Start of Study material

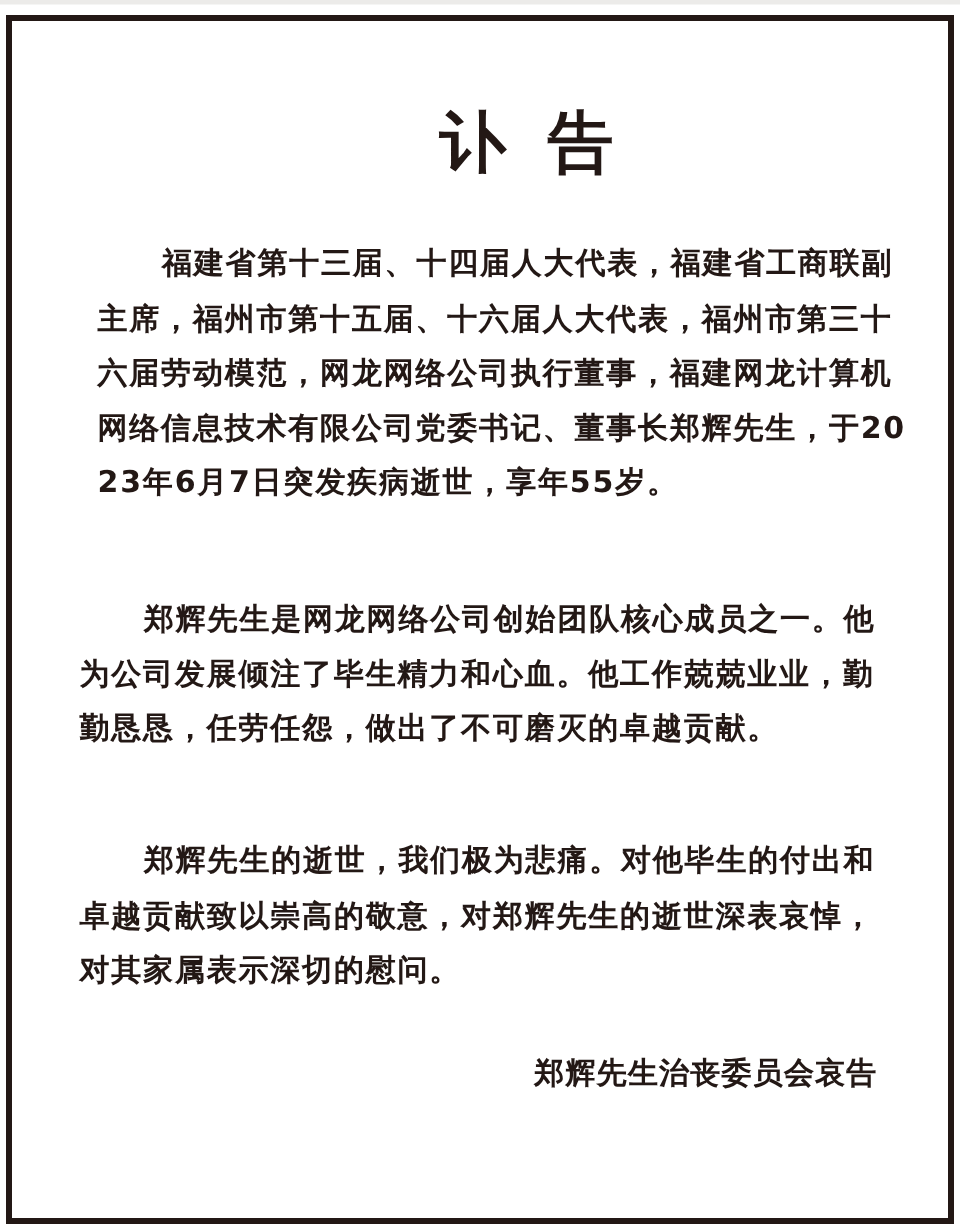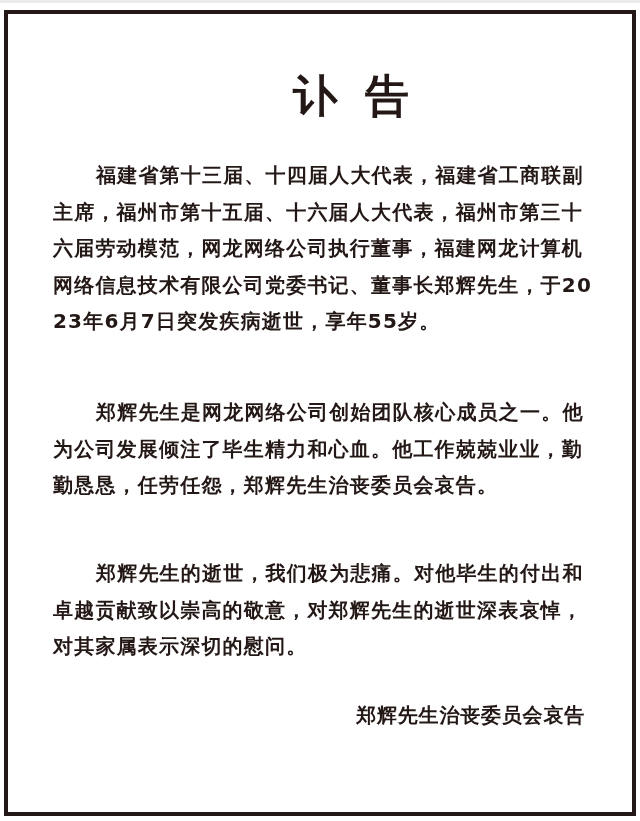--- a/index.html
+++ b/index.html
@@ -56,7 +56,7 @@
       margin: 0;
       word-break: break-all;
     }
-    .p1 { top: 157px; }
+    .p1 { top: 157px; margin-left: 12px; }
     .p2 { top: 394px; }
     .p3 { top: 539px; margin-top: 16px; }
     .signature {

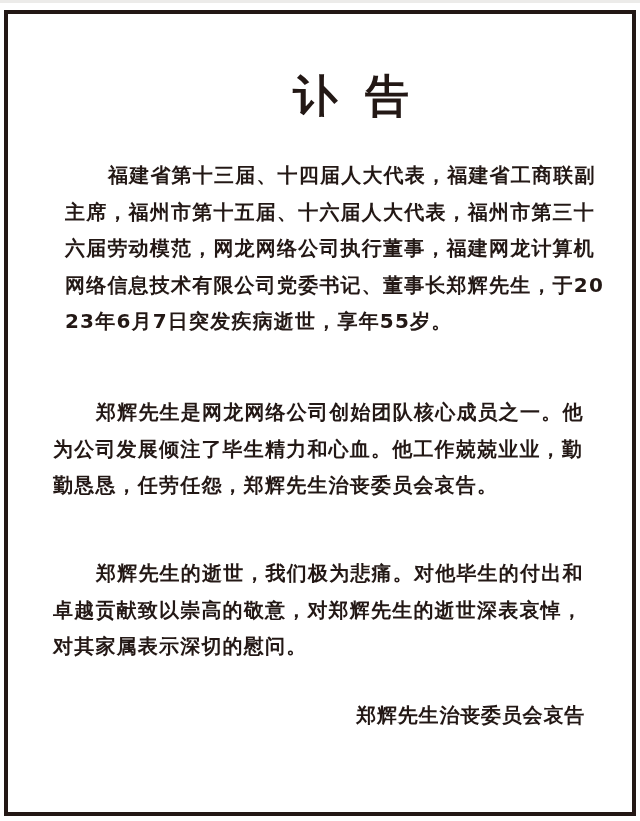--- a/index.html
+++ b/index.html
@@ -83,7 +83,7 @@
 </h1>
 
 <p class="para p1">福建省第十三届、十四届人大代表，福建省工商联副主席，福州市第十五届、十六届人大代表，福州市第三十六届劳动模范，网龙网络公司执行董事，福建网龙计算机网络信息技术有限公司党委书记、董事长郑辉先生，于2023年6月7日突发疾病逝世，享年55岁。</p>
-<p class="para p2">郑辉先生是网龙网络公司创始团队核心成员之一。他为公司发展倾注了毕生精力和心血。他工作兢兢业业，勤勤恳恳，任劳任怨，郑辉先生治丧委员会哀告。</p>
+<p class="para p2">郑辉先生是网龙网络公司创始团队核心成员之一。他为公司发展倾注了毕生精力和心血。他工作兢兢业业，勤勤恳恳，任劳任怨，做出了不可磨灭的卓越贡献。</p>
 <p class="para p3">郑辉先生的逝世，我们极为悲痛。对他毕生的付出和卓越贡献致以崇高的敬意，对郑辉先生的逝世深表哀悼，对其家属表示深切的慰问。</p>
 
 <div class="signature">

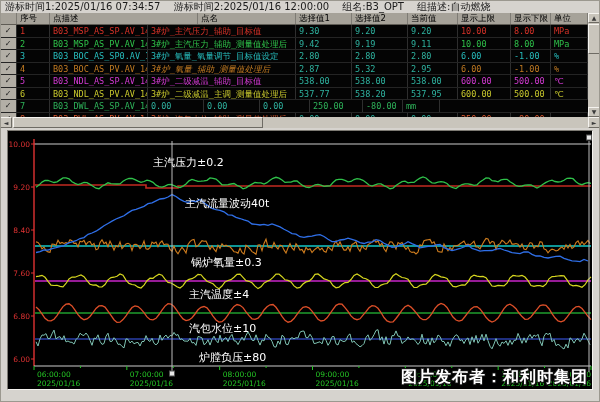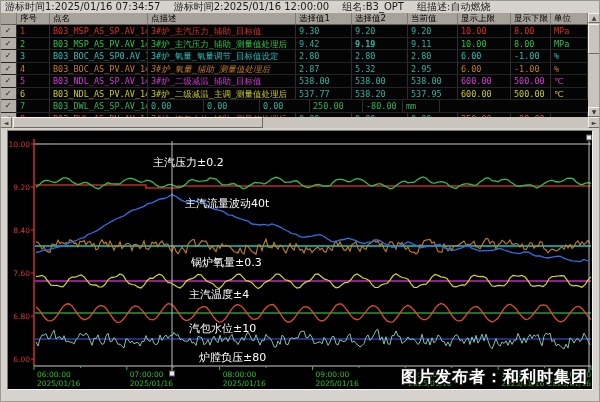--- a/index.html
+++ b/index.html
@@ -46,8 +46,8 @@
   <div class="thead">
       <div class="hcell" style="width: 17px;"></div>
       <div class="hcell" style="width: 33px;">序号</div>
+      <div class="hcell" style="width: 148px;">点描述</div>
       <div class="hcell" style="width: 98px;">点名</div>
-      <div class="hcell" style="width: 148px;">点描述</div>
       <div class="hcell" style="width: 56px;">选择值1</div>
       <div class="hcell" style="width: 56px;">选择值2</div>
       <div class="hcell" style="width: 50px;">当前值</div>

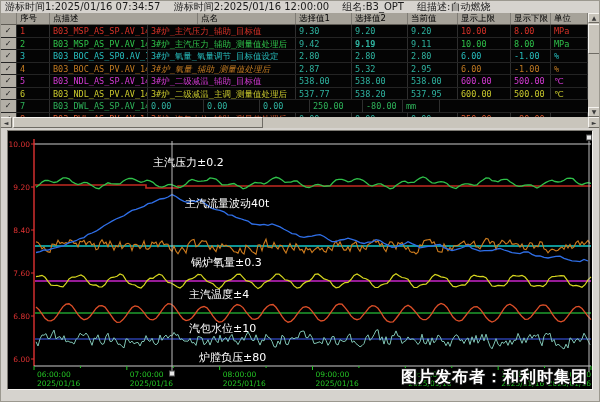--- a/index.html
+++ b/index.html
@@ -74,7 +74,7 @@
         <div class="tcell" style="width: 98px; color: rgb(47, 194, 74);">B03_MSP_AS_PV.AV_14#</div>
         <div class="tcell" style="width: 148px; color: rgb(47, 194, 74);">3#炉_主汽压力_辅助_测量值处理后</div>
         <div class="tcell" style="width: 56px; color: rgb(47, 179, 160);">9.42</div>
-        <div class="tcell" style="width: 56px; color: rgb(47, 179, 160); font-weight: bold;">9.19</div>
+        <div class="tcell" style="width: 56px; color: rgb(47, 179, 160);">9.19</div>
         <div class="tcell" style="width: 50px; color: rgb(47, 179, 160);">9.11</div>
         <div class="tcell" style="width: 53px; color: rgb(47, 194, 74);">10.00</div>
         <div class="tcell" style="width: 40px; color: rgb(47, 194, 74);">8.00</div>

End of Study material

__Try it__. From the data above, gather every line that includes the word "郑辉先生是网龙网络公司创始团队核心成员之一".

__Exercise output__.
-<p class="para p2">郑辉先生是网龙网络公司创始团队核心成员之一。他为公司发展倾注了毕生精力和心血。他工作兢兢业业，勤勤恳恳，任劳任怨，郑辉先生治丧委员会哀告。</p>
+<p class="para p2">郑辉先生是网龙网络公司创始团队核心成员之一。他为公司发展倾注了毕生精力和心血。他工作兢兢业业，勤勤恳恳，任劳任怨，做出了不可磨灭的卓越贡献。</p>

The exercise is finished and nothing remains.